Pour le coup, le chaos ambiant ne fait pas dans la discrimination, toutes les couches sont atteintes et les dégâts sont et seront conséquents.
Les mots abattent des murs et élèvent les consciences, ce n’est plus à mettre en débat.
Ce qui n’est plus à mettre en débat non plus, c’est que les mots peuvent tout aussi bien nuire et détruire.
Abîmer et soumettre.

Il souffle ici même un vent de Chaos sémantique :
« Indignation sélective »
« Amalgame »
« Not in my name »
« Je suis Charlie »
« Intégrisme »
« Attentat »
« Liberté d’expression »
« Je ne suis pas Charlie »
« Terrorisme »
« Condamnation unanime »
« Musulmans de France »
« Unité nationale »
« Rassemblement républicain »

Il y a aussi une guerre des mots que nous ne devons pas perdre.
Nous devons commander aux mots, ce ne sont pas les mots qui nous commandent.
Ces mots-là sont jetés en pâture aux tout-venants sur nos réseaux sociaux et ailleurs.
Ailleurs, on peut les mettre en débat.
Sur les réseaux sociaux on serait tenu d’y adhérer ou de passer son chemin ?
Où est donc passée la formidable aptitude de certains à complexifier le débat ?
Où sont passées notre vivacité d’esprit, nos facultés d’analyse ?
Sommes-nous condamnés à vociférer notre bile et nos glaires en mettant encore et encore L’Autre en accusation ?
Ah L’Autre ! Cet étrange et obscur personnage que nous ne connaissons pas, et qui malgré tout est automatiquement le récipiendaire de nos peurs les plus atroces.
Seulement voilà, que tu le veuilles ou non, L’Autre c’est aussi toi, parce qu’on est toujours L’Autre de quelqu’un, toujours.
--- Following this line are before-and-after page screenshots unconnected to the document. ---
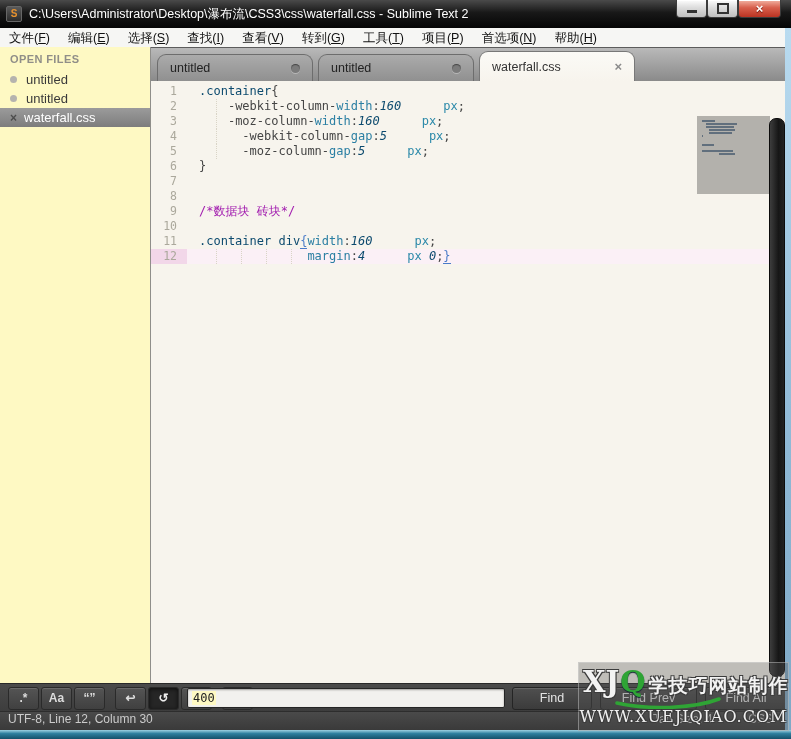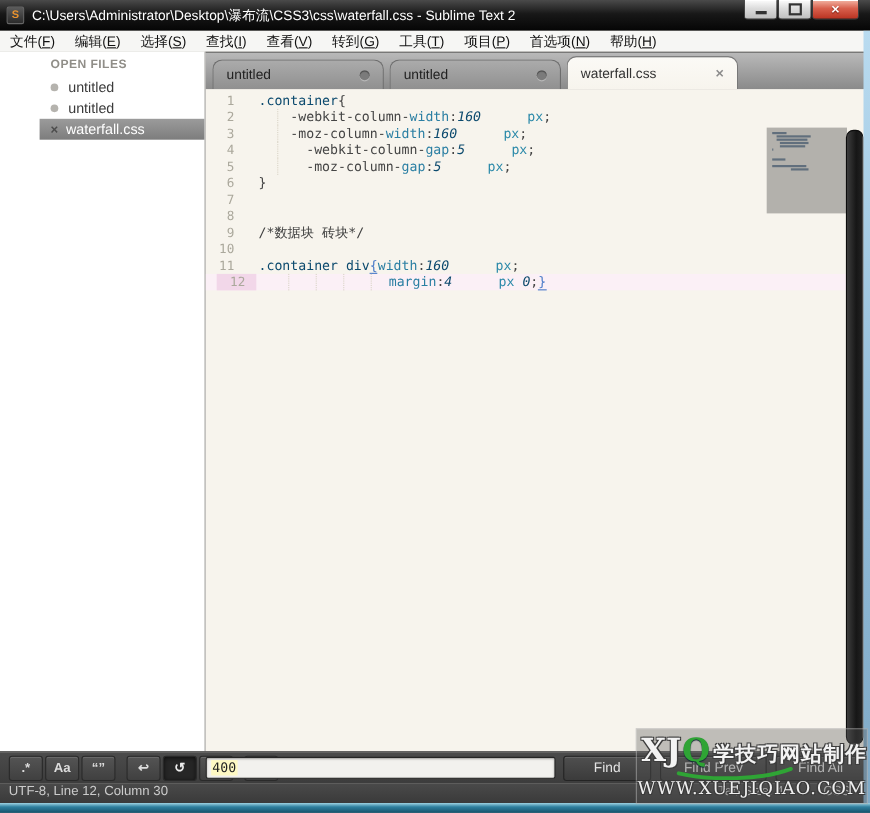--- a/index.html
+++ b/index.html
@@ -31,8 +31,8 @@
 
   
   .main{position:absolute;top:47px;bottom:56px;left:0;right:0;display:flex;}
-  .sidebar{width:150px;flex:none;background:#ffffff;border-right:1px solid #8f8e8a;
-    overflow:hidden;padding-left:36px;}
+  .sidebar{width:150px;flex:none;background:#fef9c3;border-right:1px solid #8f8e8a;
+    overflow:hidden;}
   .sidebar-header{padding:6px 0 5px 10px;font-size:11px;font-weight:bold;color:#908e88;letter-spacing:.4px;}
   .side-item{height:19px;display:flex;align-items:center;padding-left:10px;font-size:13px;color:#3a3a3a;}
   .side-dot{width:7px;height:7px;border-radius:50%;background:#b5b3ae;margin-right:9px;flex:none;}

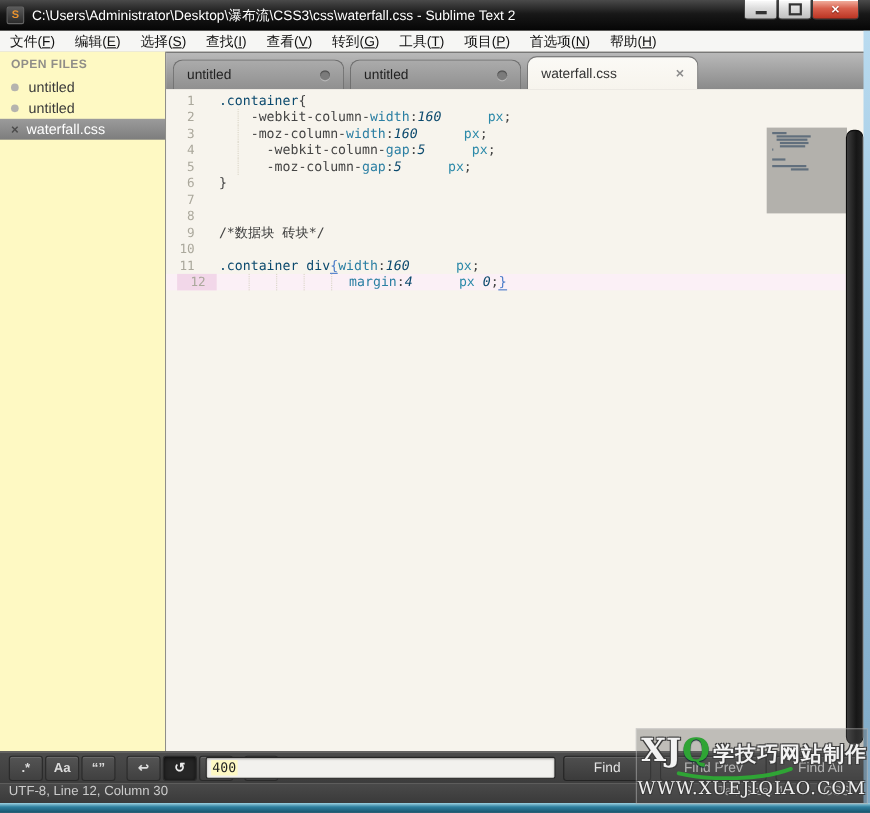--- a/index.html
+++ b/index.html
@@ -67,7 +67,7 @@
   .tok-prop{color:#2b7fa3;}
   .tok-num{color:#0c4a6e;font-style:italic;}
   .tok-unit{color:#2b89a9;margin-left:42px;}
-  .tok-com{color:#404040;}
+  .tok-com{color:#a21caf;}
   .tok-brk{color:#4a7bc8;border-bottom:1px solid #4a7bc8;}
 
   .minimap-viewport{position:absolute;top:35px;right:21px;width:73px;height:78px;

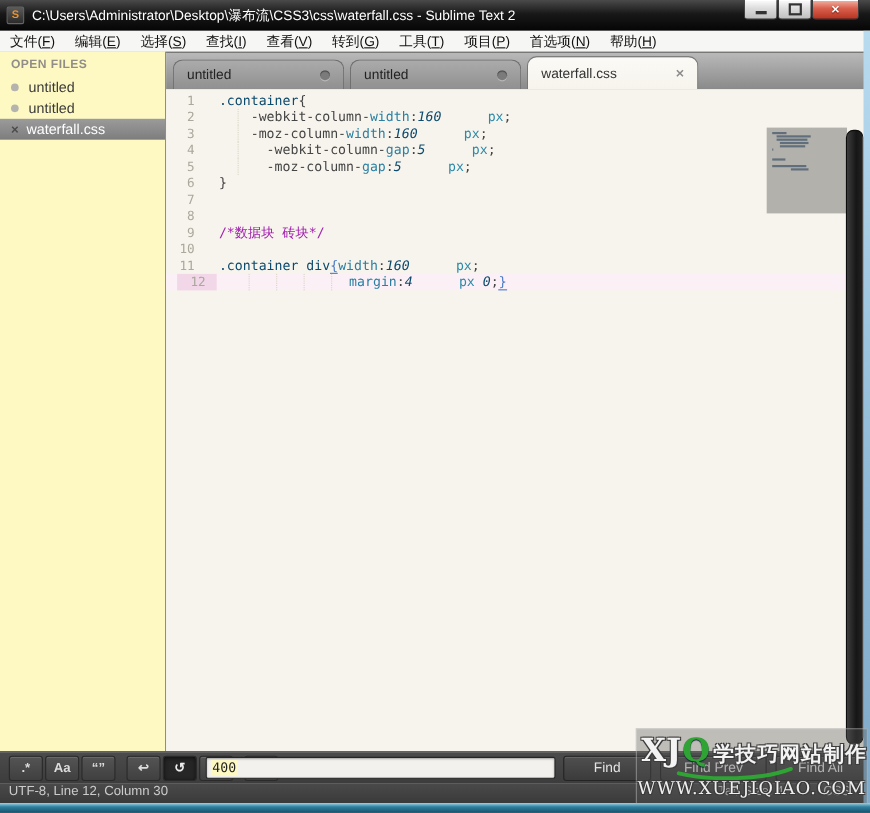--- a/index.html
+++ b/index.html
@@ -57,7 +57,7 @@
   .code-area{position:absolute;top:34px;left:0;right:0;bottom:0;overflow:hidden;
     font-family:"DejaVu Sans Mono",monospace;font-size:12px;line-height:15px;padding-top:3px;}
   .code-line{display:flex;height:15px;}
-  .code-line.current{background:#fbf0f6;padding-left:10px;}
+  .code-line.current{background:#fbf0f6;}
   .line-num{width:26px;flex:none;text-align:right;padding-right:10px;color:#aba89c;font-size:11.5px;}
   .code-line.current .line-num{background:#f2d7e9;}
   .line-code{position:relative;flex:1;margin-left:12px;white-space:pre;color:#3b3b3b;}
En attaquant Charlie Hebdo, ils l’ont rendu plus populaire, les abonnements ont déjà connu une hausse sans précédent, ce canard ne s’éteindra jamais.
Je suis sensible à la façon dont ceux qui s’indignent ont choisi de résister, on ne tue pas des gens parce qu’ils ne pensent pas comme vous, on ne peut pas tuer des journalistes sans que le peuple réagisse, vous ne pourrez pas tuer cette voix, il sera encore plus lu.
Être en accord ou non avec son contenu, pour moi n’est pas la question, des personnes ont été exécutées, justement à cause de son contenu, et c’est totalement inacceptable.
Inacceptable.
Totalement.
Reste à trouver comment résister pour les autres, ceux qui ne s’abonneront ni ne liront Charlie Hebdo, ceux qui se rendront à la manif, ceux qui n’iront pas.
Car voilà ce dont il s’agit :
résister à la terreur.
Là encore, une bataille de postures, je vous en prie, cessez d’avoir raison et de savoir comment s’assoir au-devant de la tempête. Donnons à chacun et tous le droit de s’indigner et de choisir le manteau qui habillera cette indignation.
L’humilité face à la condescendance, nous en avons besoin, plus que jamais.
Quand le chaos fait que la terre tremble, on ne donne pas de leçon, on écoute, et on prend la mesure de la détresse des siens.
Chacun doit pouvoir entendre que les armes de résistance sont multiples.
Moi, j’ai choisi de tenir ma ligne.
Je ne céderai pas à la peur. Je n’ai pas peur.
Je n’ai pas peur parce que je sais que la violence ne surgit pas comme ça de nulle part. Je sais que les conflits armés sont les enfants malades d’adultes avides de pouvoirs et experts en confusionnisme.
Je sais que quand on finance des guérillas sur différents points du globe, quand on arme des guerres, quand on fait du business de la mort un business fructueux, à un moment ou à un autre la Violence, elle vient frapper à notre porte. Je n’ai pas peur parce que c’est une erreur de croire que les violences médiatiques, verbales, sociales, économiques, militaires, politiques, policières, ne font pas de petits.
C’est une erreur de croire que les Violences sont stériles.
Elles ne le sont pas, elles enfantent.
Elles enfantent la mort.
Ceux qui, au sein de leur foyer, tiennent le discours selon lequel en manquant de respect à tel ou tel culte, quelque part, on mérite la mort, ceux-là sont le placenta dans lequel est déjà en train de grandir un fœtus de haine, et nos réseaux sociaux sont le liquide amniotique dans lequel baigne ce fœtus.
Et leurs enfants meurent déjà.
Ceux qui, au sein de leur foyer, tiennent le discours selon lequel un bon musulman est un musulman mort, ceux-là sont le placenta dans lequel est déjà en train de grandir un fœtus de haine, et nos réseaux sociaux sont le liquide amniotique dans lequel baigne ce fœtus.
Et leurs enfants meurent déjà aussi.
Parce que la Haine tue.
La Haine tue.
Toi qui insultes et commets des actes répréhensibles aux abords des lieux de culte Musulmans, ou toi qui te frottes les mains parce que les caricaturistes »l’avaient bien cherché », ne vous faites pas la guerre, non, vous êtes ensemble, vous vous retrouverez les uns et les autres, côte à côte, à la prochaine « manif pour tous. »
Chers frères et chères sœurs de lutte, il va falloir être fort, très fort…
Et surtout digne.
Très digne.
Quant aux autres, vous êtes à l’image que je me fais, quotidiennement, de vous : lâches, inconséquents, racistes, islamophobes, antisémites, condescendants et perdus. (Entre autres)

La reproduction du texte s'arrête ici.